Singh, for all his last-minute showmanship, was only able to secure 15% of the vote, bringing with it half as many seats as the party was able to win in 2015 under Thomas Mulcair.

In Quebec, the previous home to the massive 2011 Orange wave, only Alexandre Boulerice returned to the house of commons as an NDP MP.

Everyone else, including Ruth Ellen Brosseau, lost their seats.

To secure that pitiful share of the vote, Singh leveraged the NDP, running a crusade the party could not afford.
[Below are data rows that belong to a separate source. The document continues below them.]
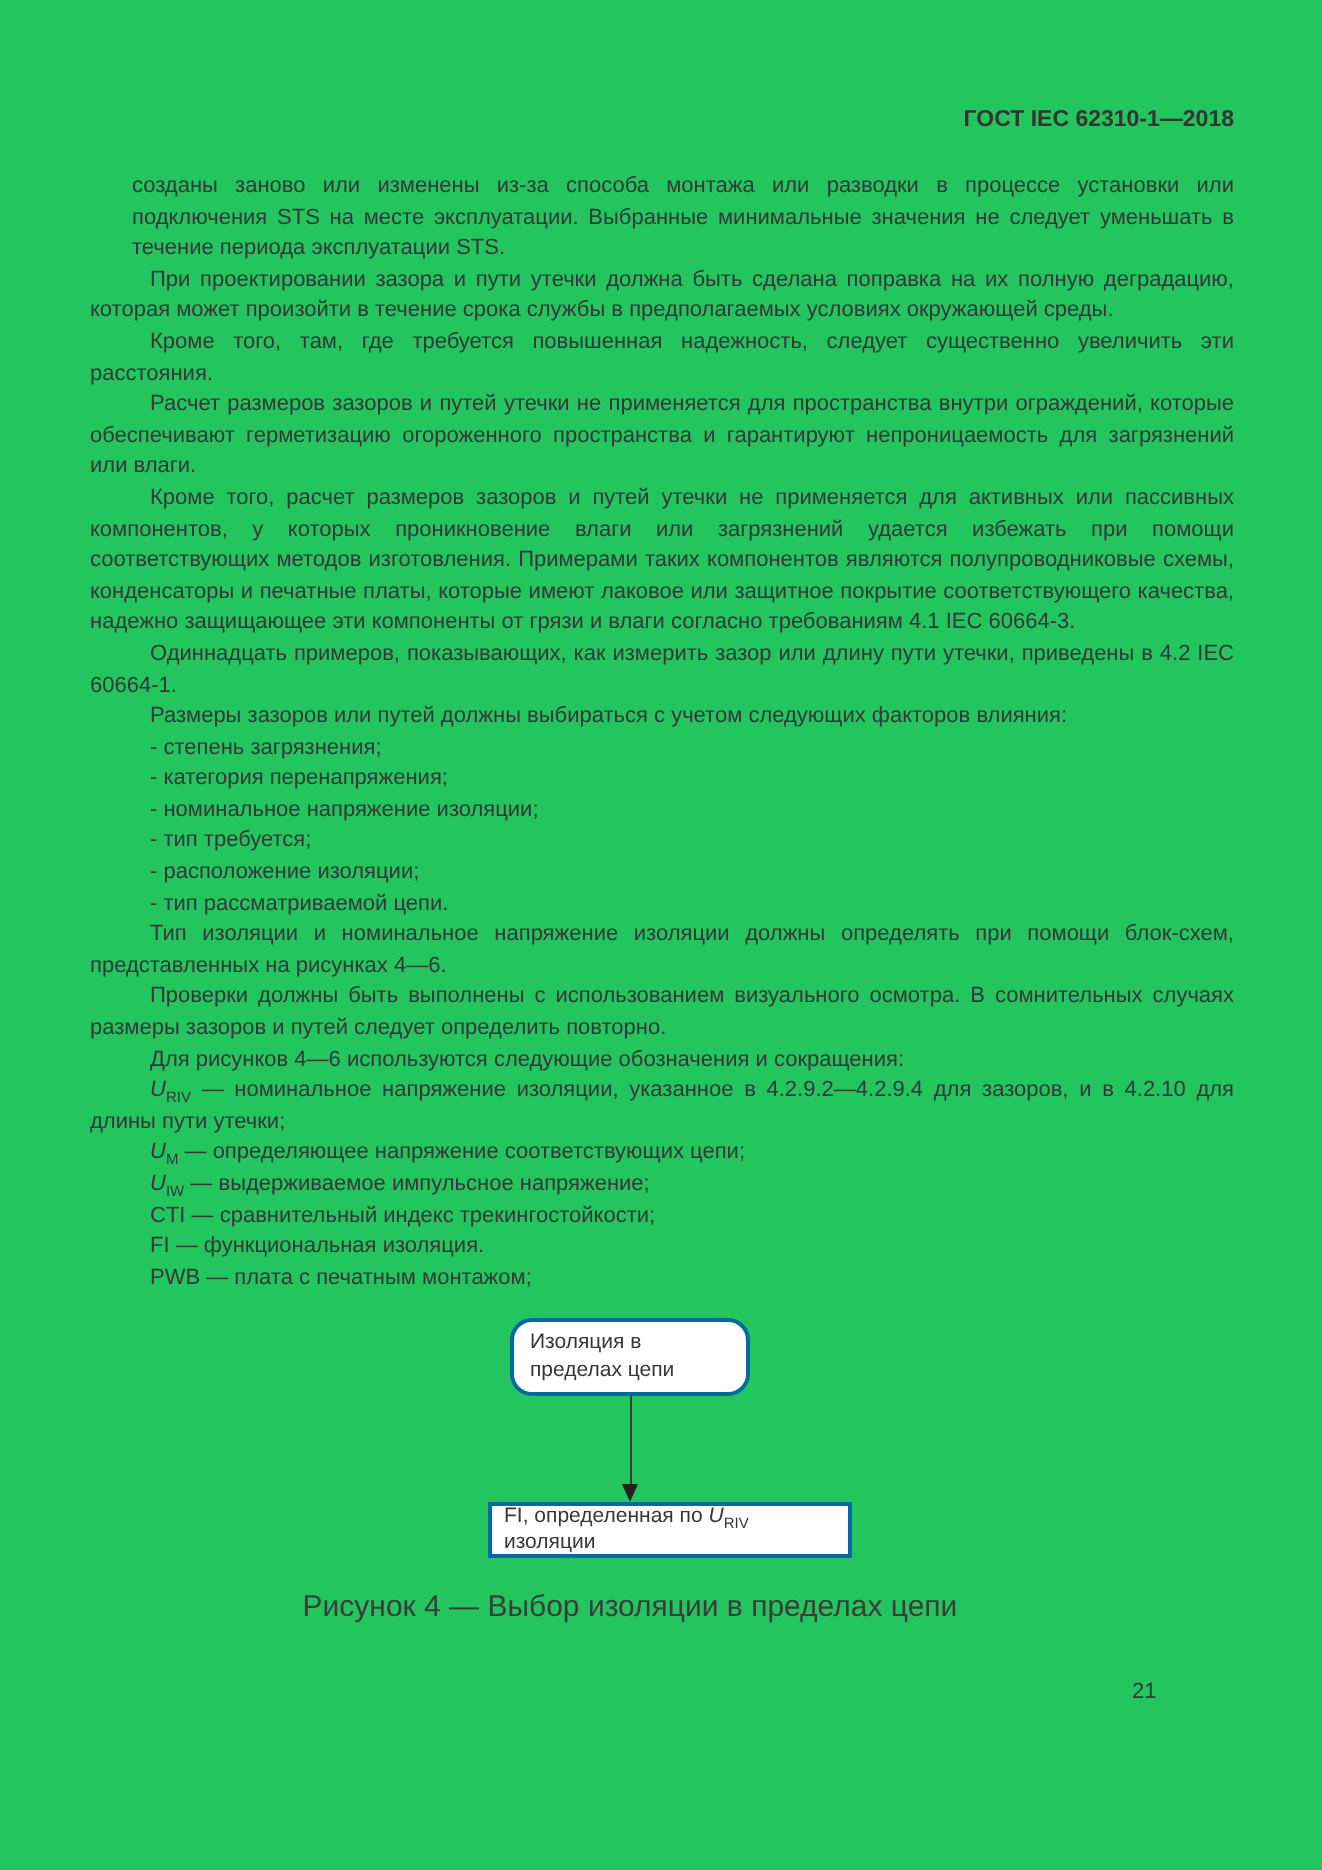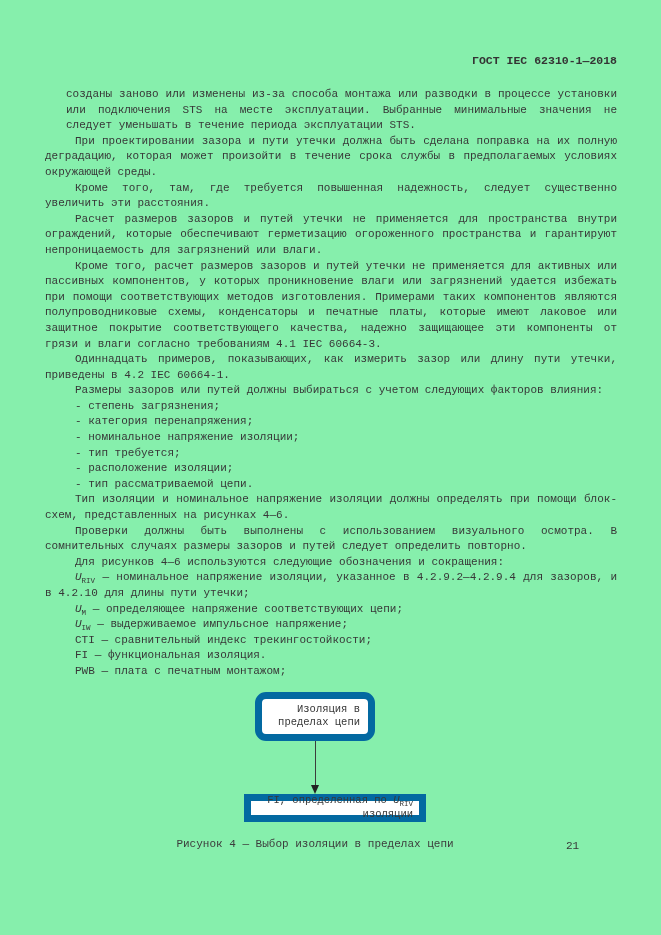--- a/index.html
+++ b/index.html
@@ -1,21 +1,21 @@
 <!DOCTYPE html>
 <html lang="ru"><head>
 <meta charset="utf-8">
 <style>
   html, body { margin: 0; padding: 0; background: #ffffff; }
   .page {
     position: relative;
     width: 661px;
     height: 935px;
-    background: #86efac;
-    font-family: Liberation Mono, monospace;
+    background: #22c55e;
+    font-family: Liberation Sans, sans-serif;
     color: #373737;
     overflow: hidden;
     box-sizing: border-box;
   }
   .content {
     position: absolute;
     left: 45px;
     right: 44px;
     top: 54px;
   }
@@ -32,25 +32,25 @@
     text-align: justify;
   }
   .bodytext p { margin: 0; text-indent: 30px; }
   .bodytext p.noindent { text-indent: 0; margin-left: 21px; }
   sub { font-size: 7.5px; line-height: 0; }
   .it { font-style: italic; }
   
   .figure { width: 540px; margin-top: 12px; }
   .flow { display: flex; flex-direction: column; align-items: center; }
   .node {
-    border: 7px solid #0369a1;
+    border: 2px solid #0369a1;
     background: #ffffff;
     font-size: 10.5px;
     line-height: 13.5px;
-    text-align: right;
+    text-align: left;
     display: flex;
     align-items: center;
     justify-content: center;
     box-sizing: border-box;
     color: #373737;
   }
   .node.rounded {
     width: 120px;
     min-height: 38px;
     border-radius: 11px;
@@ -65,21 +65,21 @@
   .arrow { display: flex; flex-direction: column; align-items: center; height: 53px; }
   .arrow-line { width: 1px; flex: 1 1 auto; background: #3c3c3c; }
   .arrow-head {
     width: 0; height: 0;
     border-left: 4px solid transparent;
     border-right: 4px solid transparent;
     border-top: 9px solid #222222;
   }
   .caption {
     text-align: center;
-    font-size: 11px;
+    font-size: 15px;
     color: #3c3c3c;
     margin-top: 16px;
   }
   .page-number {
     position: absolute;
     top: 840px;
     left: 566px;
     font-size: 11px;
     color: #373737;
   }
Today, the Layton building remains re-mortgaged, and the party’s coffers appear destitute.

While some NDP partisans have been quick to celebrate their defeat blindly, the truth of 2019 is that the Layton wave is now gone.

In its place, the party has mostly become a BC and Ontario based organization, with nearly all of the NDP’s MPs hailing from those two regions.

Based on the campaign the NDP ran, its no wonder those are the results.

The party opposed the Trans Mountain pipeline arguing the environmental damage would be too much while supporting projects like the BC LNG.

The LNG project they support has been described as a ‘carbon bomb,’ by some.

The argument for supporting the plan comes from the idea that it is a safer and cleaner alternative to the coal energy used in China.

While true, this idea follows the same train of thought behind building a pipeline.

With all things considered, a pipeline will be cheaper and safer than conventional rail, according to a report from the Fraser Institute.

Due to Canada’s carbon tax, efficiencies gained here would be used to help deal with the problems of climate change.

This bizarre opposition to one “dirty” project while remaining open to another, lacked certainty and perhaps worse of all appear to show Singh’s campaign as both hypocritical and unready to lead a federal nation.

Of course, Trans Mountain and LNG were just a portion of the problem.

For a party like the NDP, the biggest failure came from the campaign’s inability to stake out strong positions even on policies such as bill 21, where they stood to gain from in every respect.

Here they allowed for an almost cartoon-like moment to occur during Canada’s only English debate to feature all major party leaders, where Trudeau days after a multi-part blackface scandal as able to look like the defender of Canada’s minority rights.

No wonder seats fell by the wayside in Quebec and failed to materialize in minority-dominated areas across the country.

While relegated to a portion of their previous base, the NDP still has a potential path to victory. It just won’t be easy.

Under Mulcair and then Singh, the party failed to repeat 2011, yet they remain Canada’s third party, and by extension, the progressive rival to the Liberals, a feat the Greens failed to pull from Singh’s hands.

With the Liberals providing an array of failed progressive promises such as electoral reform or their continued willingness to provide extra attention to Quebec, the NDP could have a way to strip Liberal voters, especially if Elizabeth May’s replacement turns into a dud.

That path just won’t be like 2011, and after two failed attempts, perhaps its best that dream was allowed to die, especially with Singh as the leader. Instead, the party will have to focus on building a new movement that places it as a deceive and distinct progressive alternative for working-class Canadians.

That path just won’t be like 2011, and after two failed attempts, perhaps its best that dream was allowed to die, especially with Singh as the leader, instead, the party will have to focus on building a new movement that places it as a deceive and distinct progressive alternative for working-class Canadians.

That means having a clear campaign that manages to bring together the BC and Ontario core and expands on it through clear and direct policy put through from day one, something isn’t a hodgepodge of random ideas, but rather a clear vision for Canada that can be decisively described as all NDP.

While the party failed to materialize on their dreams in 2019, Singh will likely get another chance to lead his party in the following election.

Hopefully, he takes the chance and rebuilds the NDP into what it deserves to be, Canada’s real progressive alternative.